## Extracted material
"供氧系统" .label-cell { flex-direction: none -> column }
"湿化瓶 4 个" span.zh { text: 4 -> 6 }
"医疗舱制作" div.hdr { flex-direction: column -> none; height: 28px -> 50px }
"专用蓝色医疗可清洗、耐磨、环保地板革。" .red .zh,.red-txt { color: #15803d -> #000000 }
* * *
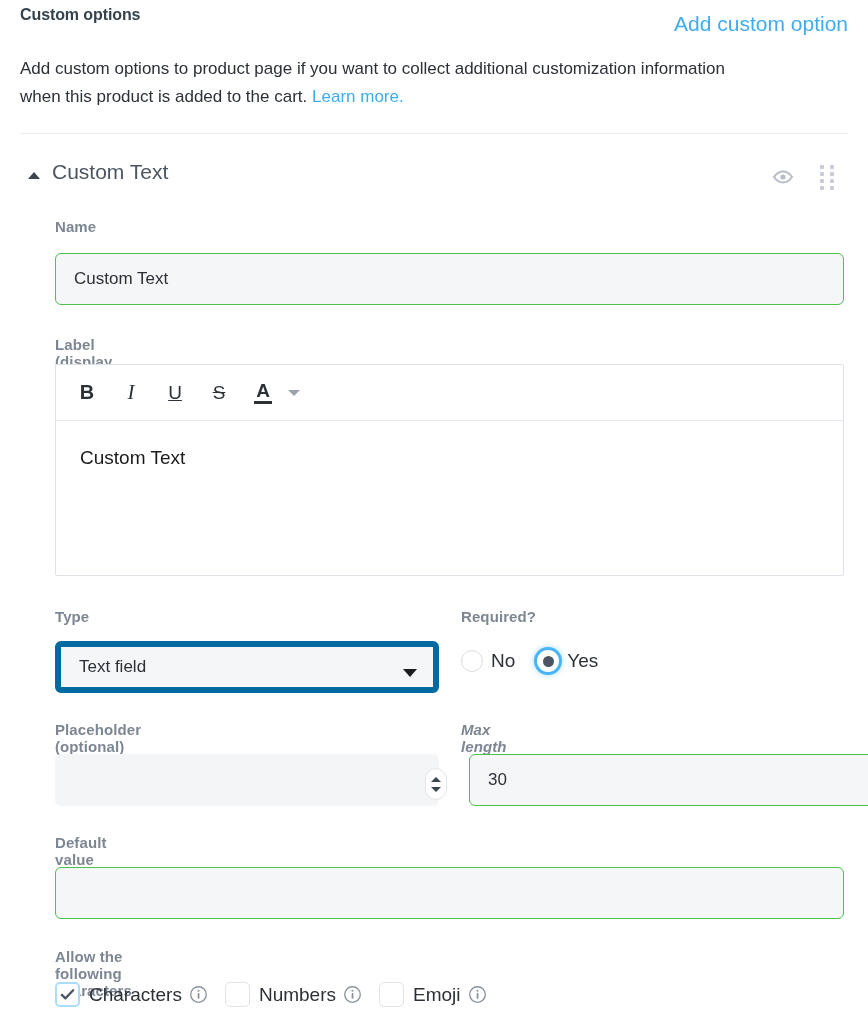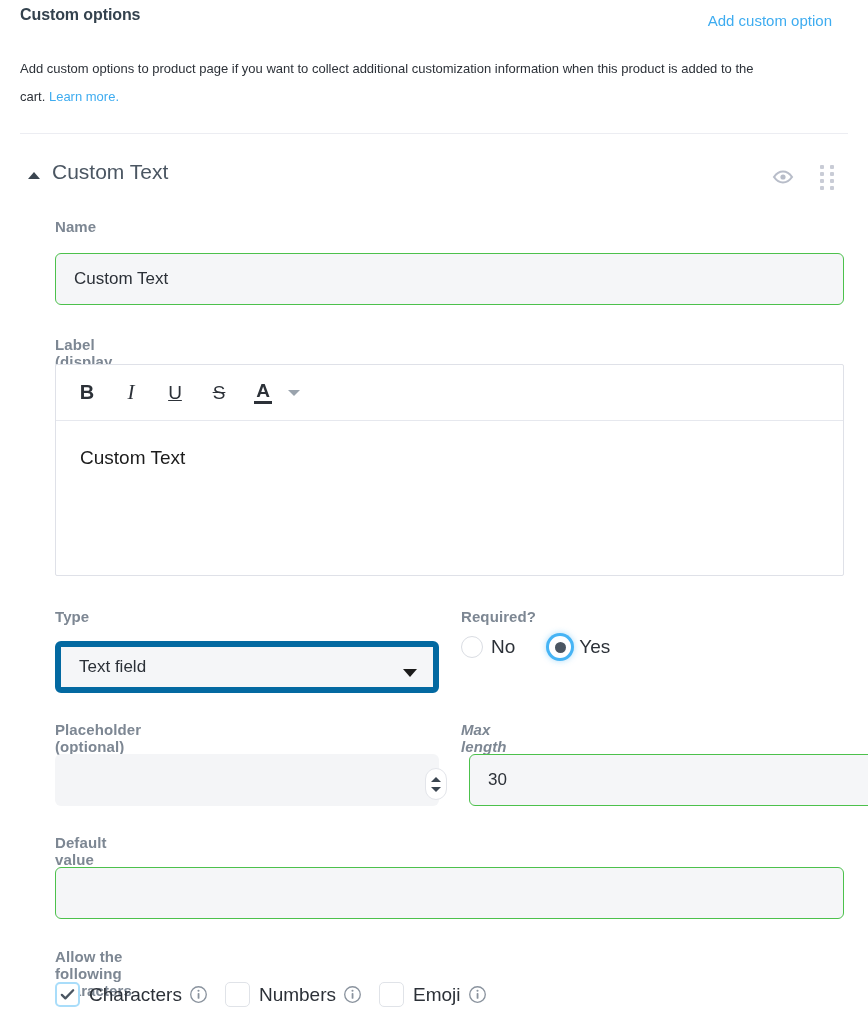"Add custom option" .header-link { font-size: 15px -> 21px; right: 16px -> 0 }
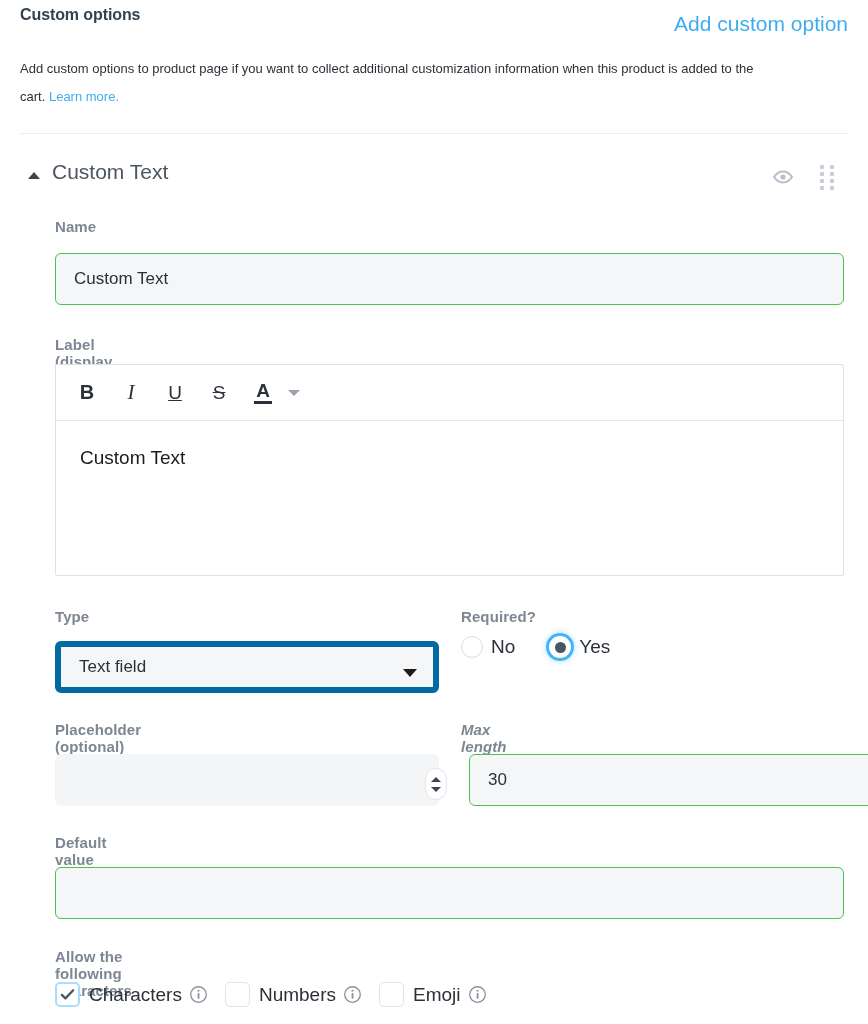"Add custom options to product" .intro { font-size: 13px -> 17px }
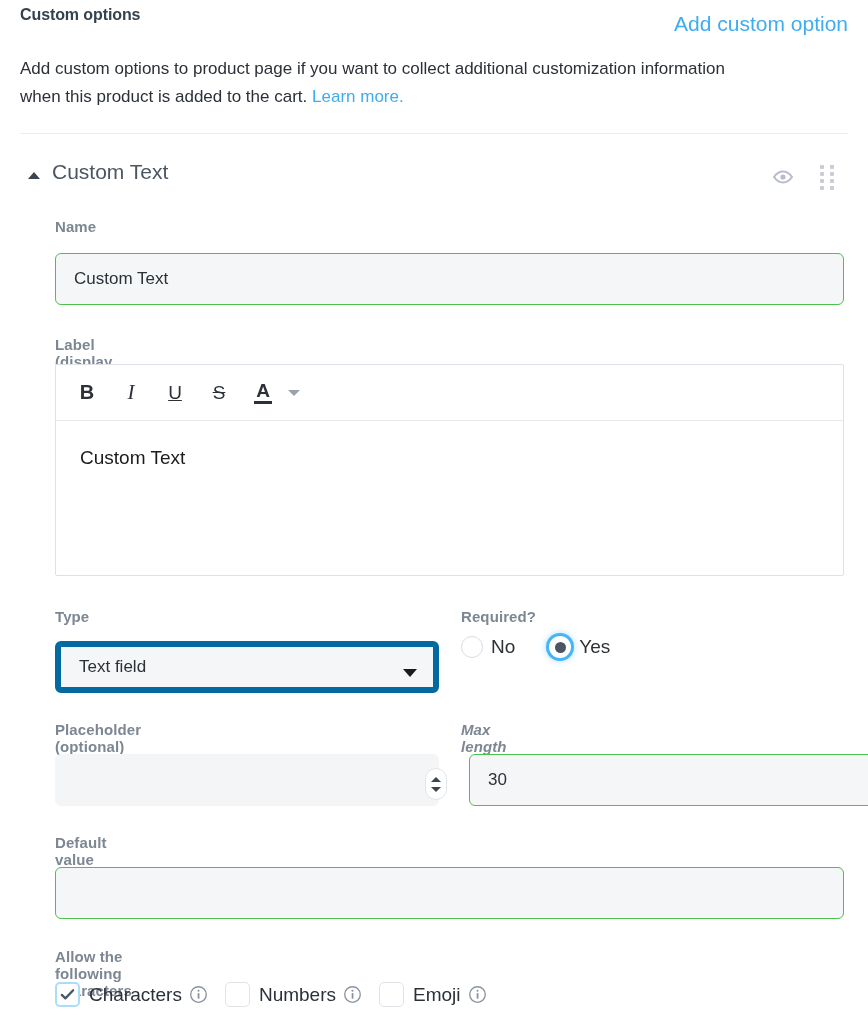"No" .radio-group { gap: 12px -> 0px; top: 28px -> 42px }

## Assignment
Beginning with the line that has "flex-direction: none ->" and ending with the line that has "color: #15803d ->", set down the lines above exactly and include no others.

## Solution to the problem
"供氧系统" .label-cell { flex-direction: none -> column }
"湿化瓶 4 个" span.zh { text: 4 -> 6 }
"医疗舱制作" div.hdr { flex-direction: column -> none; height: 28px -> 50px }
"专用蓝色医疗可清洗、耐磨、环保地板革。" .red .zh,.red-txt { color: #15803d -> #000000 }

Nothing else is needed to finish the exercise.